A blog by Andrew Laing, ICO Head of Data Protection Complaints

We’ve issued two reprimands, which are legal warnings, recently to schools for wrongly disclosing the personal data of children.

In the first case a class photograph, sent to a local newspaper by a Cheshire primary school, included the images of two pupils whose adoptive parents had refused consent for their children’s images to be shared.

The second reprimand, issued to a Humberside primary school, followed a class photograph being taken and sent home to parents. The photo included the image of a child whose adoptive parent had previously signed consent forms clearly stating that no photographs of her daughter were to be used outside of the school.

These sorts of incidents can lead to safeguarding concerns and distressing consequences not only for the families involved but also the staff responsible.

While data protection law does not prevent the taking and publication of photos, in cases where parents have made a specific request for their children not to be included, data protection law does apply.

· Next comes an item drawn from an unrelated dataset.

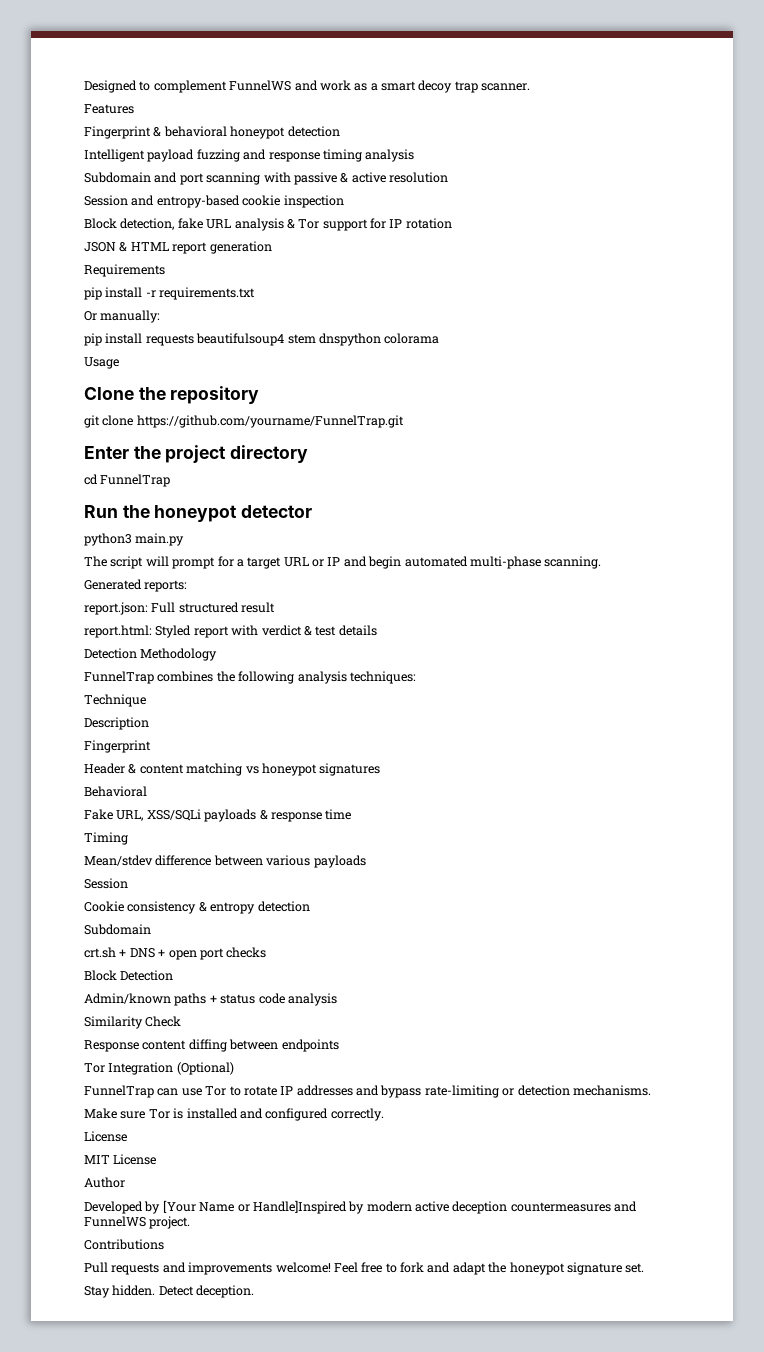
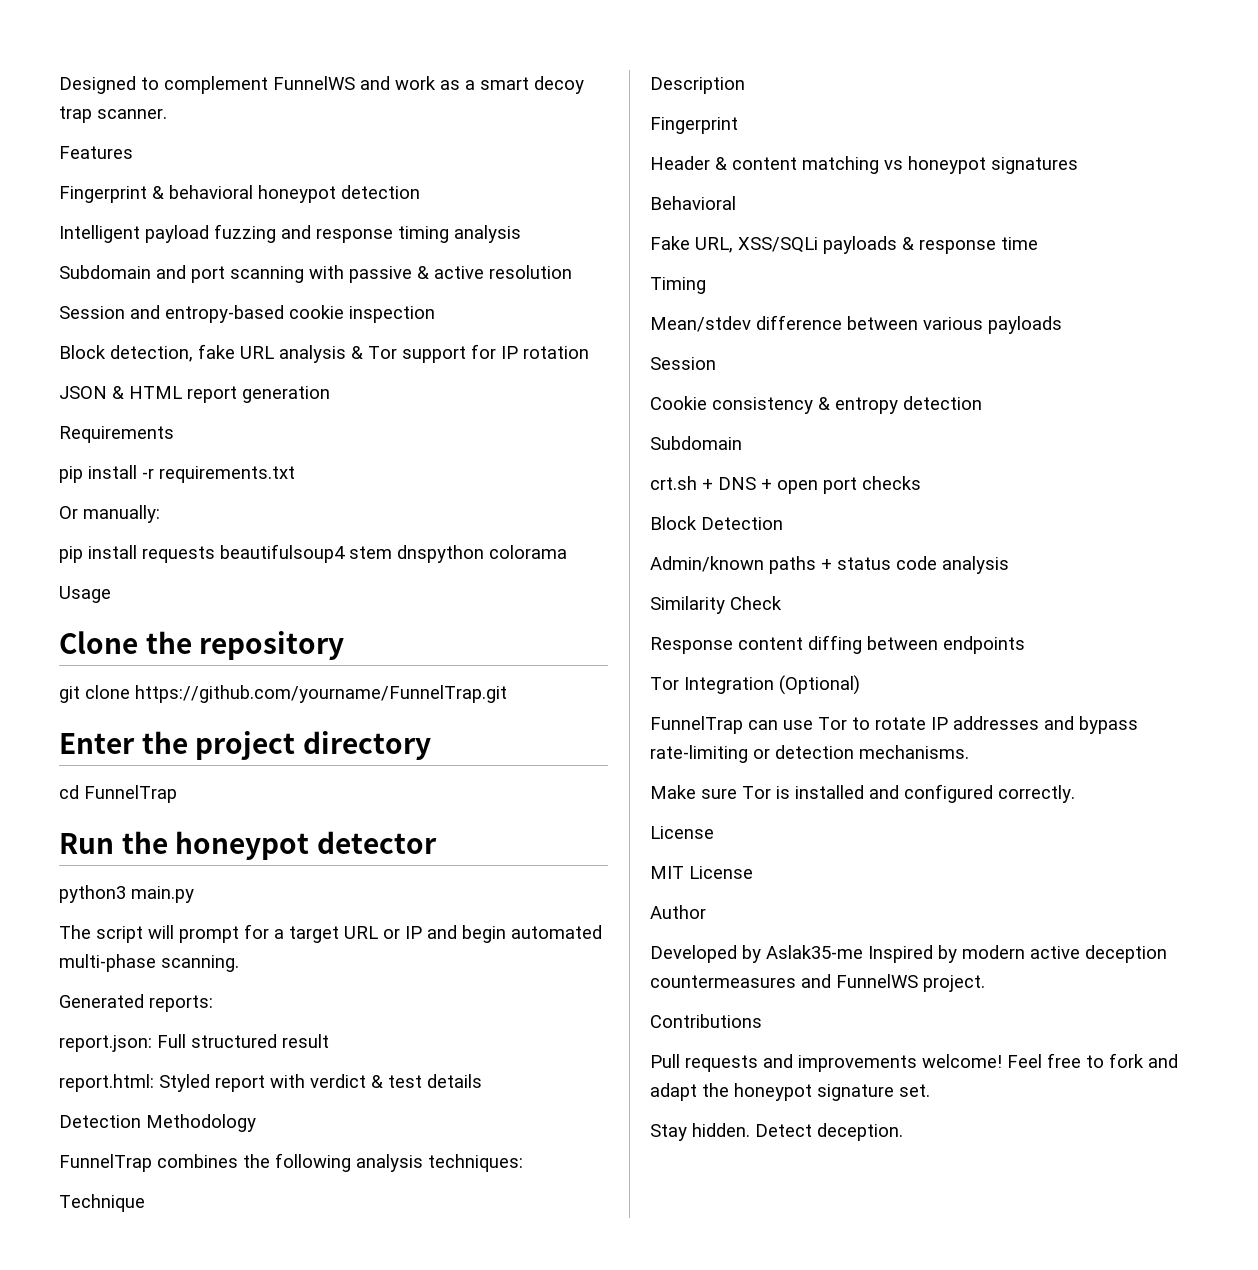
- Developed by [Your Name or Handle]Inspired by modern active deception countermeasures and FunnelWS project.
+ Developed by Aslak35-me Inspired by modern active deception countermeasures and FunnelWS project.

We feel other schools can benefit from the lessons to be learned in these cases to avoid falling short of the standards required by the law when handling photographs of pupils:

  • Photos taken for official school use, such as in the school prospectus or to be sent to the local paper, will be covered by data protection law and so the legislation should be followed
  • Ensure your school has an appropriate procedure for the handling of pupils’ images. Don’t just rely on a single member of staff remembering to check a spreadsheet of parental permissions
  • Make sure to report any breach to your data protection officer as soon as it happens and consider if the incident needs to be reported to the ICO.
  • Know what personal data the school holds and where. Documentation and accountability is a key part of the GDPR and an information audit or data-mapping exercise will help with this.
  • Staff should be educated about the school’s data protection policies and procedures. These should be reiterated to them on a regular basis, such as annually or as soon as changes are made. Keep accurate and up to date records of staff training, policy updates and the internal communications that bring these to the attention of staff. This will create an audit trail to evidence compliance with the GDPR.

It’s important to note that data protection law is unlikely to apply in many cases where photographs are taken in schools and other educational institutions. If photos are taken purely for personal use, such as by parents at a sports day for the family photo album, they will not be covered by data protection legislation. Fear of breaching the law should not be a reason to stop people taking photographs or videos which provide many with much pleasure. The issue here is about schools following good data protection practices, so their pupils remain protected.

Andy Laing is Head of Data Protection Complaints at the ICO.